Publié le 07-01-2020

La graisse abdominale empâte aussi la flexibilité mentale

De nombreuses études ont maintenant fait le lien entre la pratique de l’exercice et la santé cognitive. Cette recherche de l’Université de l’Iowa documente une nouvelle relation entre la graisse abdominale et la flexibilité mentale -ou la capacité de réflexion. En cause, selon ces travaux présentés dans la revue Brain, Behavior, and Immunity, des changements dans le système immunitaire.

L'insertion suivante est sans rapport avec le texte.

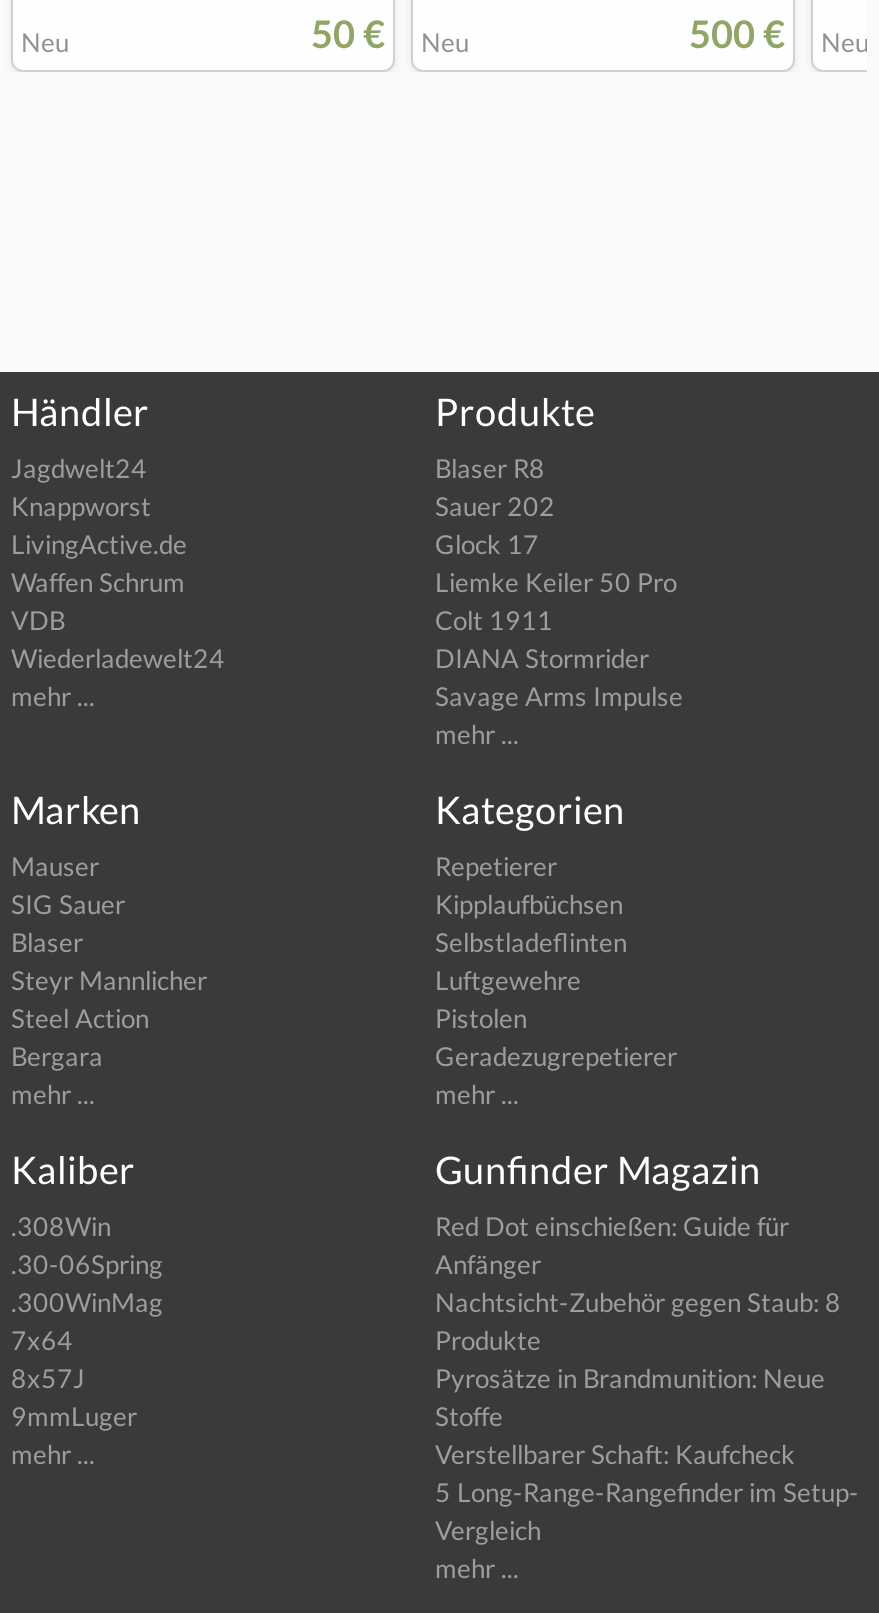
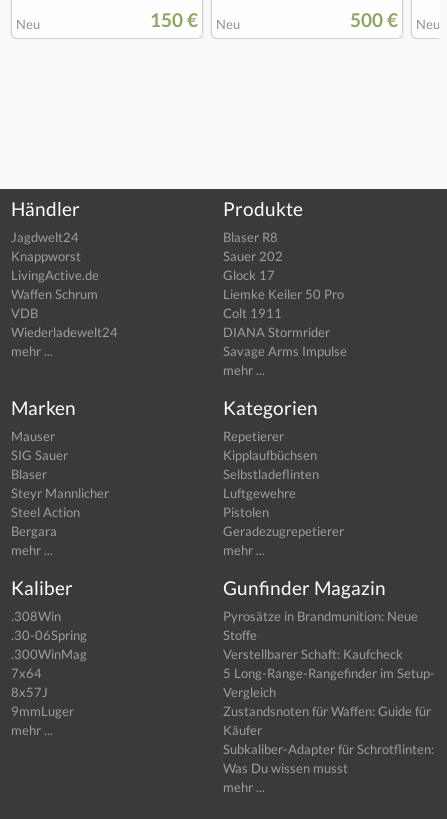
[311,10,469,58] 50 € Neu -> [150,8,240,32] 150 € Neu
[435,1210,841,1356] Red Dot einschießen: Guide für | Anfänger | Nachtsicht-Zubehör gegen Staub: 8 | Produkte -> none
moved [435,1362,859,1546] -> [223,608,435,700]: Pyrosätze in Brandmunition: Neue | Stoffe | Verstellbarer Schaft: Kaufcheck | 5 Long-Range-Rangefinder im Setup- | Vergleich
none -> [223,703,434,776] Zustandsnoten für Waffen: Guide für | Käufer | Subkaliber-Adapter für Schrotflinten: | Was Du wissen musst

La graisse abdominale empâte aussi la flexibilité mentale

Auriel Willette, professeur de sciences de la nutrition et son équipe suggèrent ainsi que certaines cellules immunitaires, différentes chez les femmes et chez les hommes, pourraient expliquer la relation entre la composition corporelle et l’évolution de la cognition.

Avec le vieillissement, la masse musculaire diminue et la graisse corporelle augmente.

L'âge « chronologique » ne semble pas être un facteur de réduction de flexibilité cognitive. En revanche l'âge biologique, généralement corrélé à la quantité de graisse est un facteur certain de santé et de performance cognitive. Les chercheurs rappellent qu’il est important, à l’âge mûr, de lutter contre cette accumulation de graisse par la mise en œuvre de routines d'exercice qui permettent de maintenir la masse musculaire. En particulier l'entraînement en résistance est décrit comme essentiel pour les femmes d'âge mûr, qui ont naturellement tendance à perdre plus de masse musculaire que les hommes.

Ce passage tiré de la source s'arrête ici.